Sa méthode est toute pratique. Elle n’a pas pris naissance chez lui sous la forme d’un système conçu d’ensemble ; il l’a tirée à mesure de ses expériences successives. Elle n’a rien d’une géométrie inflexible ; elle sait se modifier et se varier selon les sujets qu’elle traite. De là le reproche qu’on lui a si souvent fait d’être dépourvue de toute règle et d’aller à l’aventure. Sainte-Beuve s’est défendu contre ce reproche immérité, lorsqu’un esprit, non pas plus exact dans le fond, mais plus systématique dans la forme, eut condensé en propositions strictement déduites la méthode que lui-même avait toujours pratiquée en évitant une rigueur peu compatible avec la délicate et complexe science des esprits. Dès 1828 il indiquait les traits généraux d’une critique toute nouvelle, celle-là même qu’il appliqua sans se répéter jamais comme sans jamais se démentir jusqu’à la fin d’une carrière qui commençait à peine. Dans un article sur Corneille il insiste déjà sur ce qu’ont de délectable à la fois et de fécond en enseignements les biographies bien faites des grands écrivains ; non pas des notices exiguës et sèches, mais de larges, copieuses et parfois même diffuses histoires de l’homme et de ses œuvres.

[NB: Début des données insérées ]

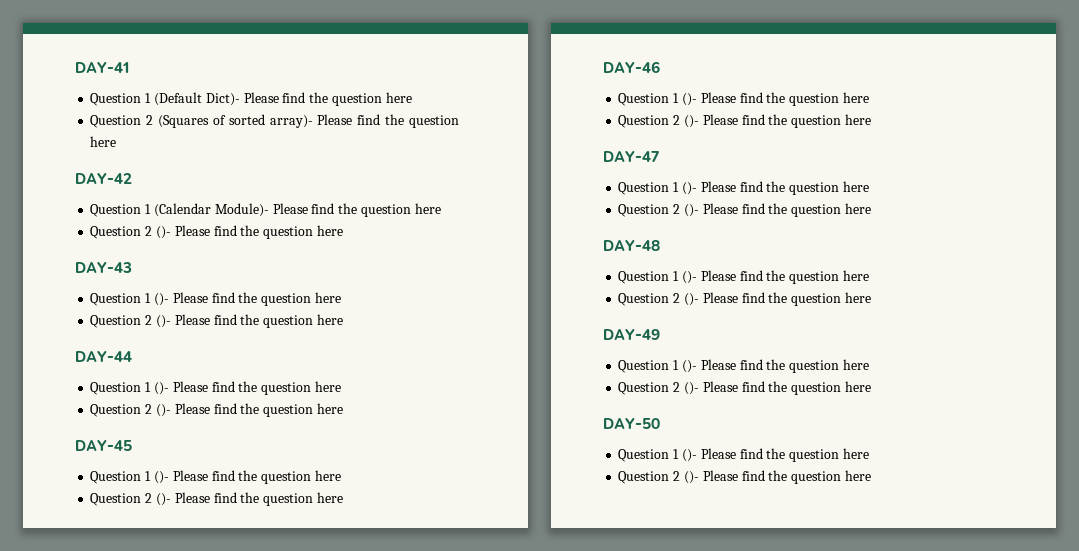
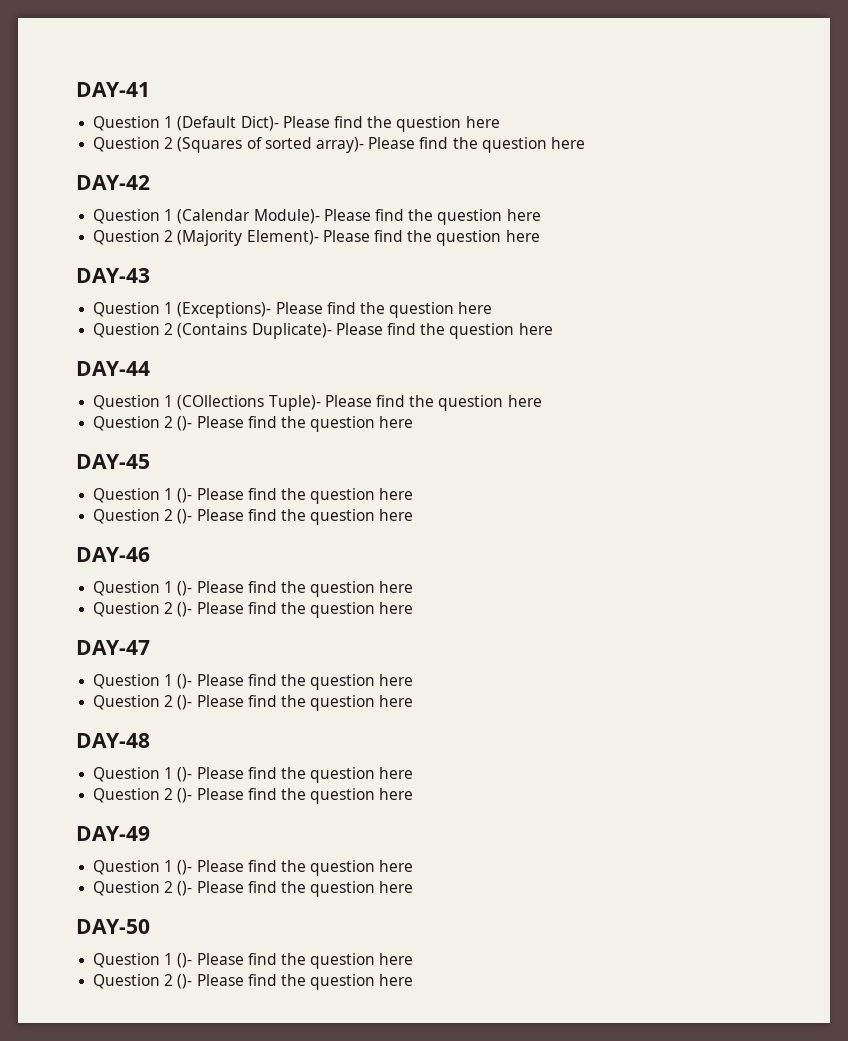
[155,226,171,239] ()- -> [177,230,319,246] (Majority Element)-
[153,292,341,306] [90,315,171,328] ()- Please find the question here // Question 2 ()- -> [177,302,493,318] [93,323,332,339] (Exceptions)- Please find the question here // Question 2 (Contains Duplicate)-
[153,382,169,395] ()- -> [177,395,321,411] (COllections Tuple)-

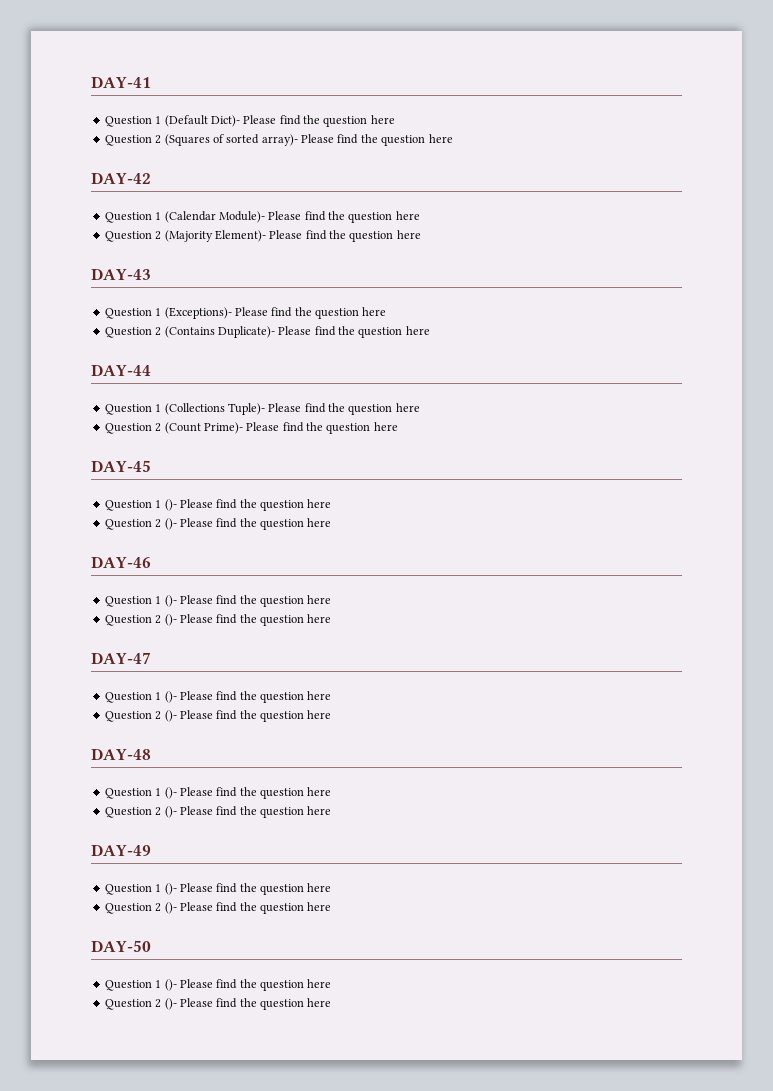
[177,395,265,410] (COllections -> [164,403,225,415] (Collections
[177,416,193,431] ()- -> [164,422,243,434] (Count Prime)-

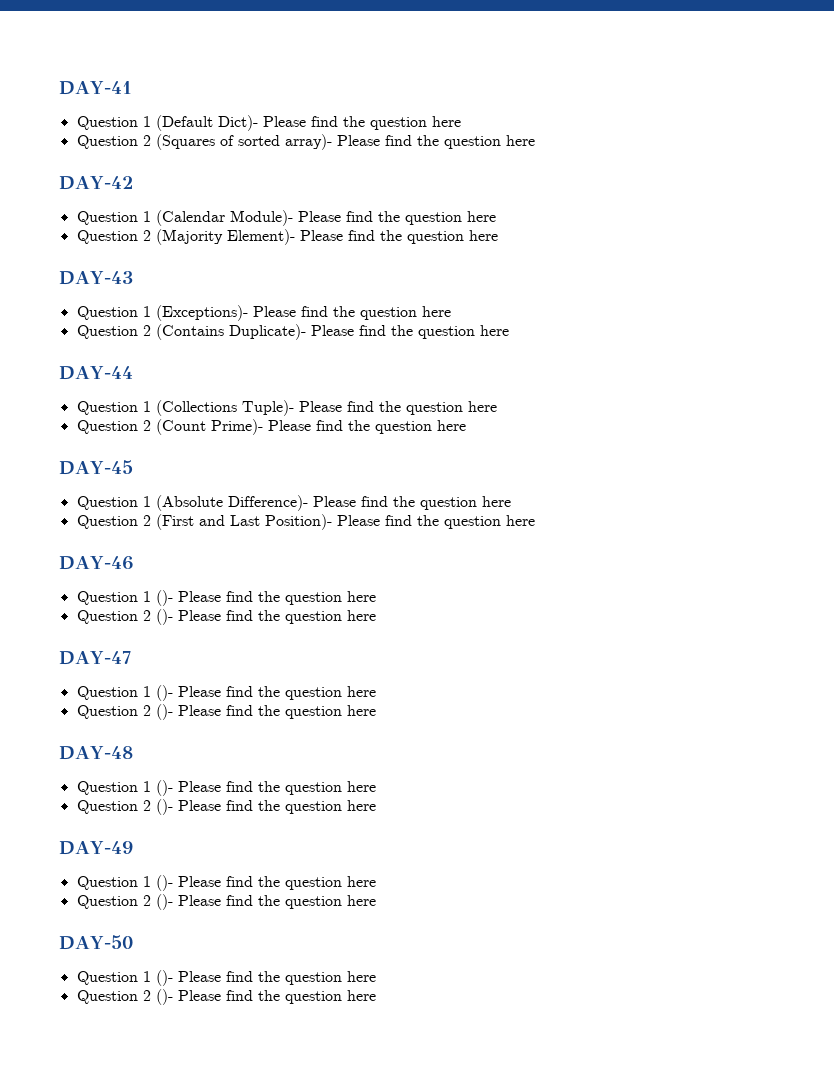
[164,499,332,511] [104,518,177,530] ()- Please find the question here // Question 2 ()- -> [155,495,511,511] [76,514,332,530] (Absolute Difference)- Please find the question here // Question 2 (First and Last Position)-

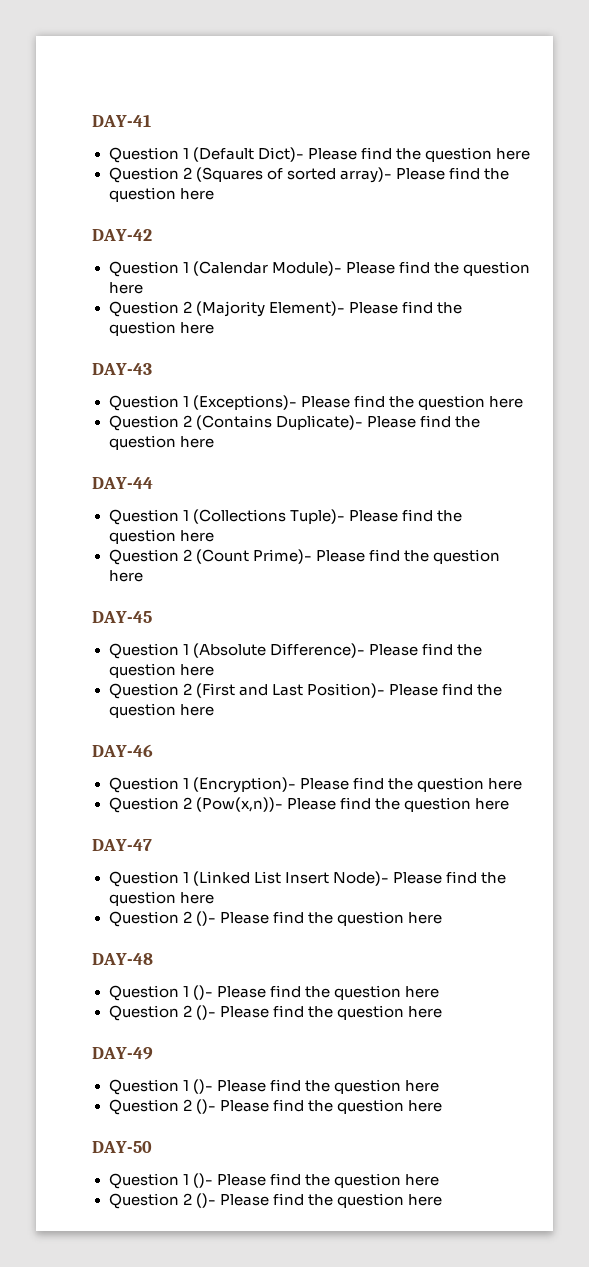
[155,590,376,606] [76,609,173,625] ()- Please find the question here // Question 2 ()- -> [192,777,522,793] [108,797,283,813] (Encryption)- Please find the question here // Question 2 (Pow(x,n))-
[155,685,173,701] ()- -> [192,871,389,886] (Linked List Insert Node)-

Il voudrait qu’avec l’aide de telles biographies le critique pût entrer dans son auteur, s’y installer, le produire sous ses aspects divers, le suivre en son intérieur et dans ses mœurs domestiques, le rattacher par tous les côtés à cette terre, à cette existence réelle, à ces habitudes de chaque jour dont les grands hommes ne dépendent pas moins que nous autres. Il ne se borne pas à ces indications générales : marquant le vrai moment auquel il faut comprendre l’écrivain, le moment du premier chef-d’œuvre, il signale trois influences capitales à chacune desquelles sa part doit être faite : l’état général des lettres, l’éducation particulière que le poète a reçue, enfin le génie propre que lui a départi la nature. N’est-ce pas ébaucher déjà le plan de cette critique positive et « naturelle » qu’il précisera, qu’il serrera de plus en plus ?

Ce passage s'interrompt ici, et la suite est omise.